Once a line is found to contain "Probability", copy it out of the listing.

Records for this task
****************************************
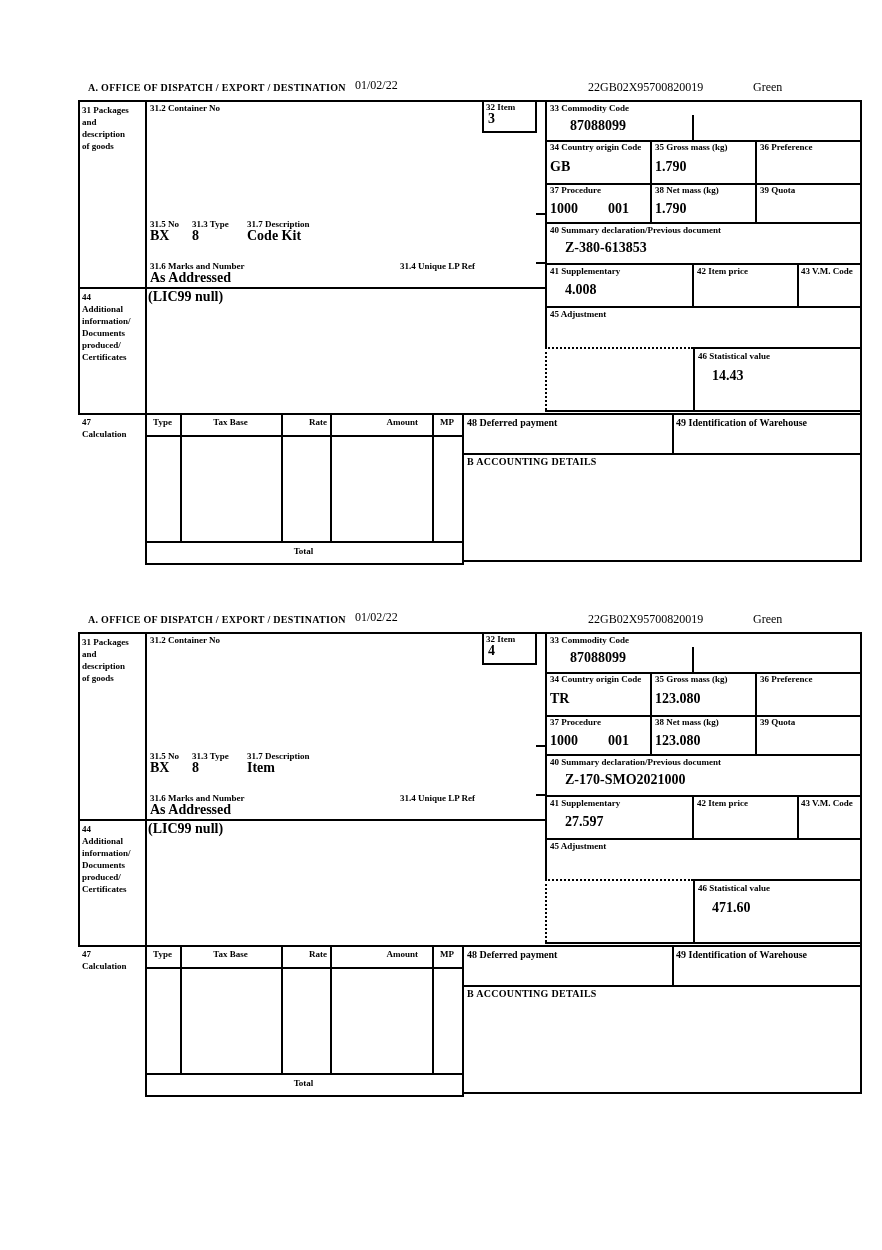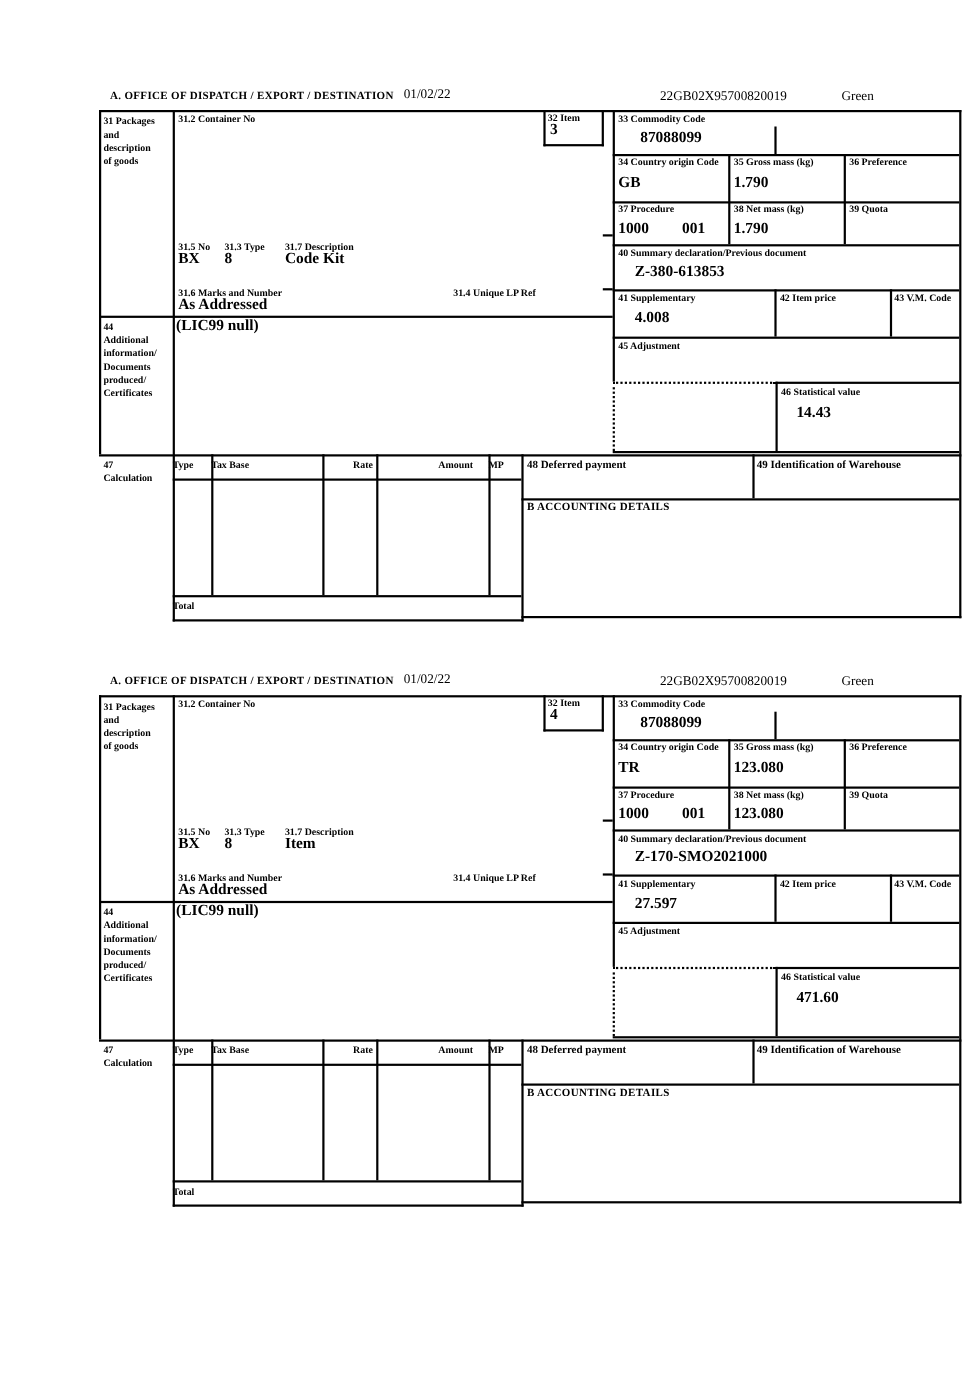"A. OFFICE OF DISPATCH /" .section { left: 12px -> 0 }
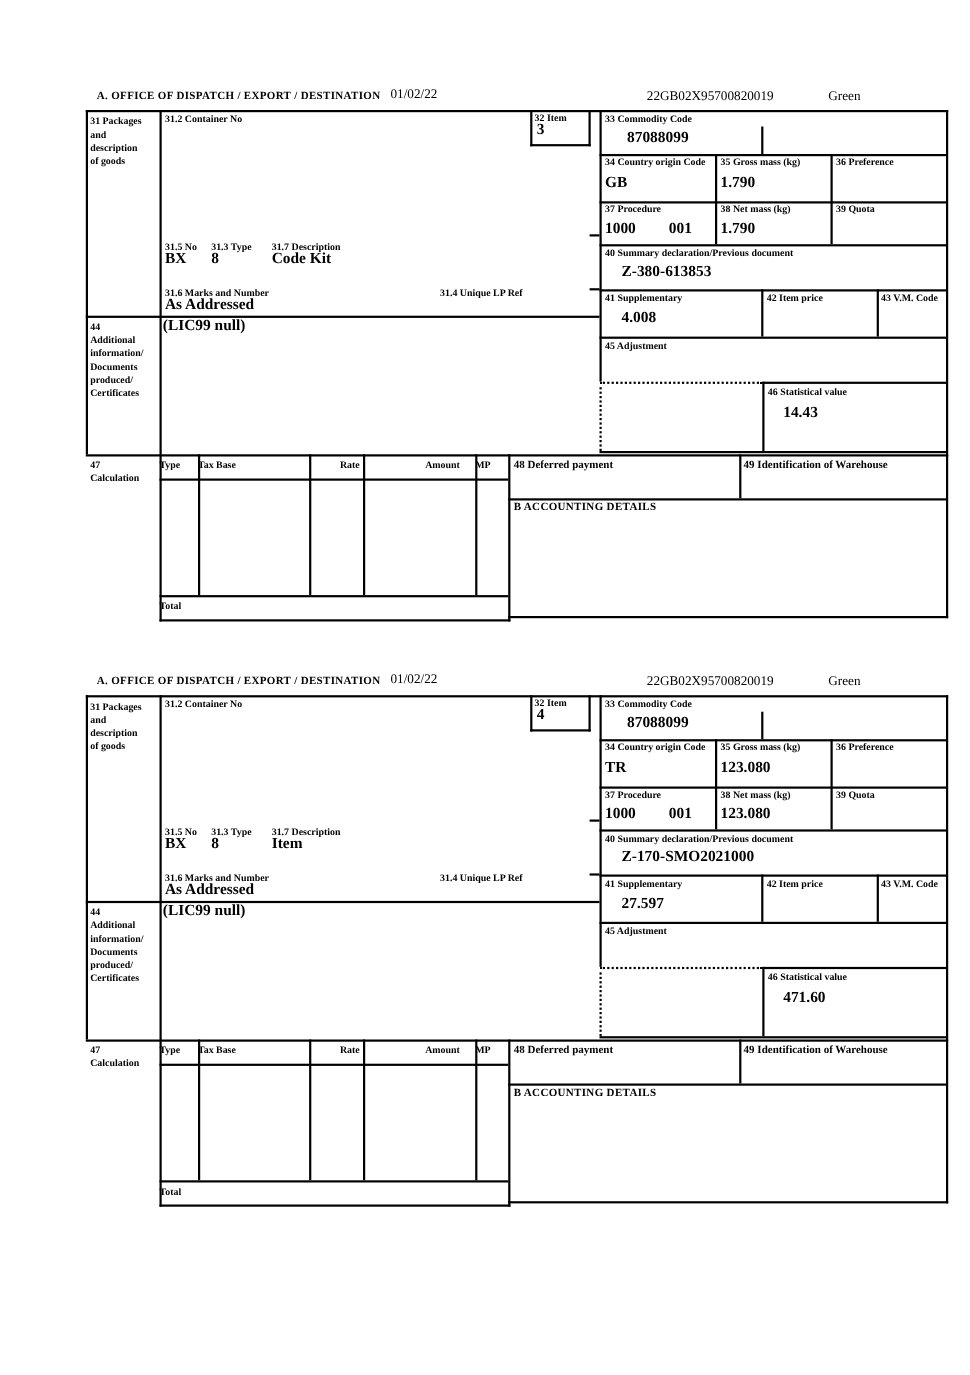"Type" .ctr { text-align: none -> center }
****************************************
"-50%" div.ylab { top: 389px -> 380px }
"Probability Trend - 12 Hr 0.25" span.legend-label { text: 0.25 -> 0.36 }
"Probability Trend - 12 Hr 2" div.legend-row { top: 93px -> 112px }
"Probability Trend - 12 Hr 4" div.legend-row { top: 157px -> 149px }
****************************************
Solved problem
"Probability Trend - 12 Hr 0.25" span.legend-label { text: 0.25 -> 0.36 }
"Probability Trend - 12 Hr 2" div.legend-row { top: 93px -> 112px }
"Probability Trend - 12 Hr 4" div.legend-row { top: 157px -> 149px }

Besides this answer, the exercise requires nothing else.